→ **Supplied records**

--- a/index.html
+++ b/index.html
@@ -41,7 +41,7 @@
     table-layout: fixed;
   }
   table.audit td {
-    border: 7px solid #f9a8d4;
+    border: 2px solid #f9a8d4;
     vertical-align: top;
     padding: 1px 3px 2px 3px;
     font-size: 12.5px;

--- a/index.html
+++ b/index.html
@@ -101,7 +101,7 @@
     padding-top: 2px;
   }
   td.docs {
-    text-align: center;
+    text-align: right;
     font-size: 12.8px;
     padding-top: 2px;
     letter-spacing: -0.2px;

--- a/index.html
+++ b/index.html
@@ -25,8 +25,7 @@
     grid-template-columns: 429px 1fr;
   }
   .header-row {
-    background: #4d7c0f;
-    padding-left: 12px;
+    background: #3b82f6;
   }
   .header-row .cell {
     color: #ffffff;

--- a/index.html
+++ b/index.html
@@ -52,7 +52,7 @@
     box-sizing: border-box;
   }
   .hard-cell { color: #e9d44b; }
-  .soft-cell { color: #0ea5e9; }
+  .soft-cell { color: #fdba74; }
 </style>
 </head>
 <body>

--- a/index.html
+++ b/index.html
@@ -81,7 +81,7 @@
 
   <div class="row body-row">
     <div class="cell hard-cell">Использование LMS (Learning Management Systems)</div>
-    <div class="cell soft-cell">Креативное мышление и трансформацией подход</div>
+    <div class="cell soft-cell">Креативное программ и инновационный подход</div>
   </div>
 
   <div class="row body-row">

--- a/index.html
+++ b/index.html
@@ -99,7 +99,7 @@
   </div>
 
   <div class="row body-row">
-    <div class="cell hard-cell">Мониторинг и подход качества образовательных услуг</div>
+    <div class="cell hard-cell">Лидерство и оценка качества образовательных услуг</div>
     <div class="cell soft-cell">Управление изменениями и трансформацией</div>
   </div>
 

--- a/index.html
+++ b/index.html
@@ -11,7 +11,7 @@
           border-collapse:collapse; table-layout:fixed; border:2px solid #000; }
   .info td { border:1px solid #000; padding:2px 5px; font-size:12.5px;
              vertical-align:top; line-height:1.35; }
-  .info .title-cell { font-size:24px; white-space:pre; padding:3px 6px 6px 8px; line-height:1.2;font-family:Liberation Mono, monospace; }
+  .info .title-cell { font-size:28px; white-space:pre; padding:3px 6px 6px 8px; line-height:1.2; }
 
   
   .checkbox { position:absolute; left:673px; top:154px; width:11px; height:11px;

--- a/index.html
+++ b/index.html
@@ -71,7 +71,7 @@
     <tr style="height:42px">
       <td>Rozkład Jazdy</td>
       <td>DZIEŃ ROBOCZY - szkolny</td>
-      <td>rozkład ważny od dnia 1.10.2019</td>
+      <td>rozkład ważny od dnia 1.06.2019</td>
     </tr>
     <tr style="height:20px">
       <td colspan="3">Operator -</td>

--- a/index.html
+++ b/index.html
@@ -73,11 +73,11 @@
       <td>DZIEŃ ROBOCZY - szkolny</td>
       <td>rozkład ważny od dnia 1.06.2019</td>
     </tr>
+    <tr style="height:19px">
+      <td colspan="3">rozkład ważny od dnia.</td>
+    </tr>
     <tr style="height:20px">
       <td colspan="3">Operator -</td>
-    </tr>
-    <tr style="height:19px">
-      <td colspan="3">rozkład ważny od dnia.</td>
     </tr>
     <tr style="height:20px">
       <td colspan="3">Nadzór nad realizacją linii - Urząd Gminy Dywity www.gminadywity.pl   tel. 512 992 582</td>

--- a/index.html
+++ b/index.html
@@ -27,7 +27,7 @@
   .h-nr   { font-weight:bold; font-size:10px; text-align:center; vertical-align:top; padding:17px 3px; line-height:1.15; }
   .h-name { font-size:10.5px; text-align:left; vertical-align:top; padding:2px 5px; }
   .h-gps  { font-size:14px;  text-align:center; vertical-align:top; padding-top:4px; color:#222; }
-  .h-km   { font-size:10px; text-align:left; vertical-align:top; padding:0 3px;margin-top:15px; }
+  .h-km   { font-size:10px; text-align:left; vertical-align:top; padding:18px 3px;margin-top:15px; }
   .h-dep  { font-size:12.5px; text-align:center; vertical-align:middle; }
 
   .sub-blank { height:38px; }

→ **What you need to do**
Using the records above, filter out every line that lacks the string "layout" and copy the rest.

→ **Solved exercise**
     table-layout: fixed;
           border-collapse:collapse; table-layout:fixed; border:2px solid #000; }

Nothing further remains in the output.